_Task item_. Without the pictures, repeat all of the data exactly as it appears below.

_Data for this exercise_.
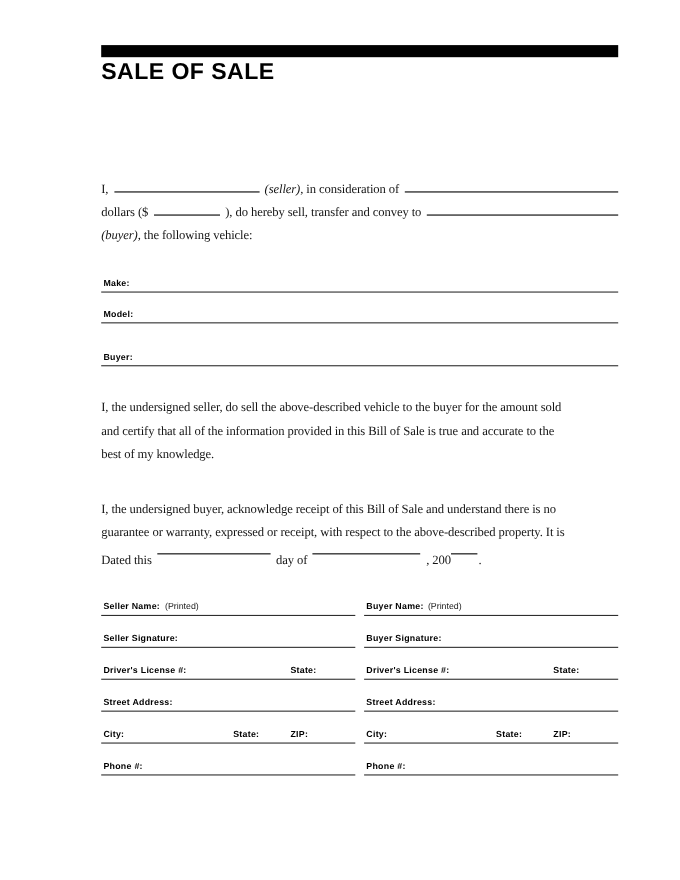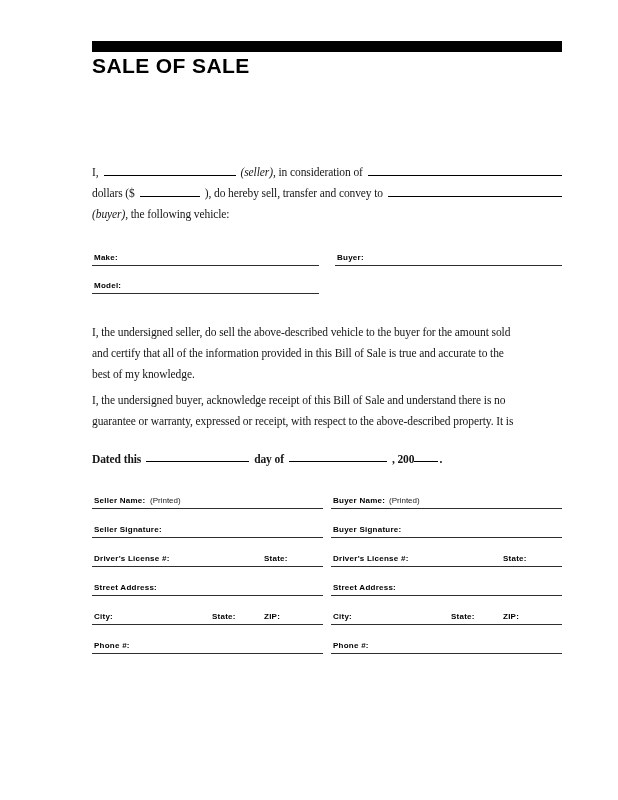--- a/index.html
+++ b/index.html
@@ -31,7 +31,7 @@
   .blank.tight { margin:0 1px 0 0; }
 
   
-  .veh-cols { display:flex; gap:16px; margin-top:18px; }
+  .veh-cols { display:flex; gap:16px; margin-top:18px;flex-direction:column; }
   .veh-col { flex:1; }
   .veh-row { height:22px; border-bottom:1.6px solid #2e2e2e; display:flex; align-items:flex-end; }
   .veh-row + .veh-row { margin-top:5px; }

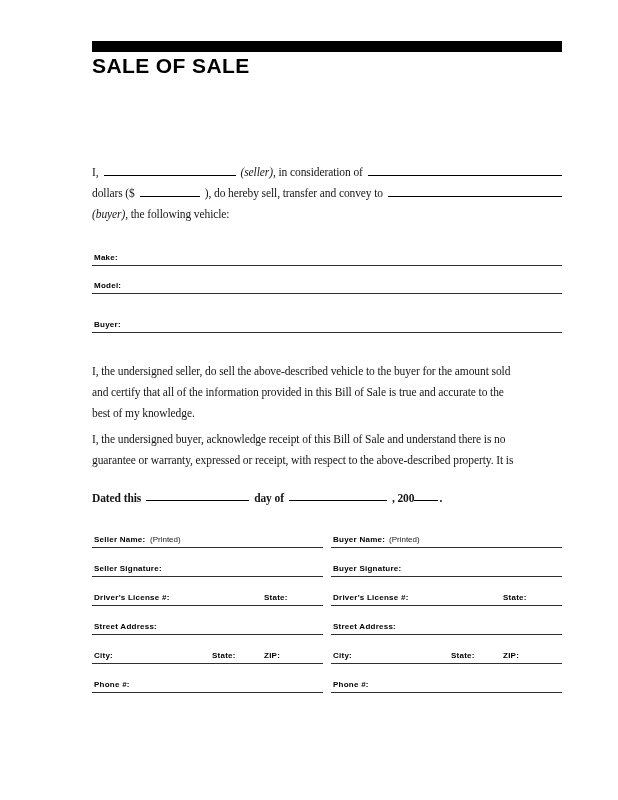--- a/index.html
+++ b/index.html
@@ -44,7 +44,7 @@
 
   
   .p2 { margin-top:28px; }
-  .p3 { margin-top:5px; }
+  .p3 { margin-top:29px; }
   .dated { display:flex; align-items:center; height:21px; margin-top:17px; white-space:pre;font-weight:bold; }
 
   

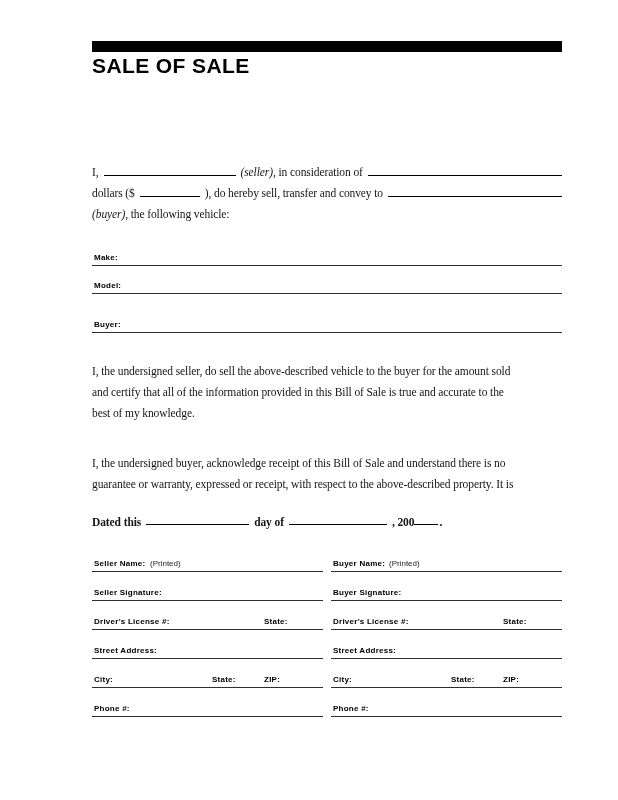--- a/index.html
+++ b/index.html
@@ -45,7 +45,7 @@
   
   .p2 { margin-top:28px; }
   .p3 { margin-top:29px; }
-  .dated { display:flex; align-items:center; height:21px; margin-top:17px; white-space:pre;font-weight:bold; }
+  .dated { display:flex; align-items:flex-start; height:21px; margin-top:5px; white-space:pre; }
 
   
   .sig-cols { display:flex; gap:8px; margin-top:10px; }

_Answer area_.
--- a/index.html
+++ b/index.html
@@ -31,7 +31,7 @@
   .blank.tight { margin:0 1px 0 0; }
 
   
-  .veh-cols { display:flex; gap:16px; margin-top:18px; }
+  .veh-cols { display:flex; gap:16px; margin-top:18px;flex-direction:column; }
   .veh-col { flex:1; }
   .veh-row { height:22px; border-bottom:1.6px solid #2e2e2e; display:flex; align-items:flex-end; }
   .veh-row + .veh-row { margin-top:5px; }

--- a/index.html
+++ b/index.html
@@ -44,7 +44,7 @@
 
   
   .p2 { margin-top:28px; }
-  .p3 { margin-top:5px; }
+  .p3 { margin-top:29px; }
   .dated { display:flex; align-items:center; height:21px; margin-top:17px; white-space:pre;font-weight:bold; }
 
   

--- a/index.html
+++ b/index.html
@@ -45,7 +45,7 @@
   
   .p2 { margin-top:28px; }
   .p3 { margin-top:29px; }
-  .dated { display:flex; align-items:center; height:21px; margin-top:17px; white-space:pre;font-weight:bold; }
+  .dated { display:flex; align-items:flex-start; height:21px; margin-top:5px; white-space:pre; }
 
   
   .sig-cols { display:flex; gap:8px; margin-top:10px; }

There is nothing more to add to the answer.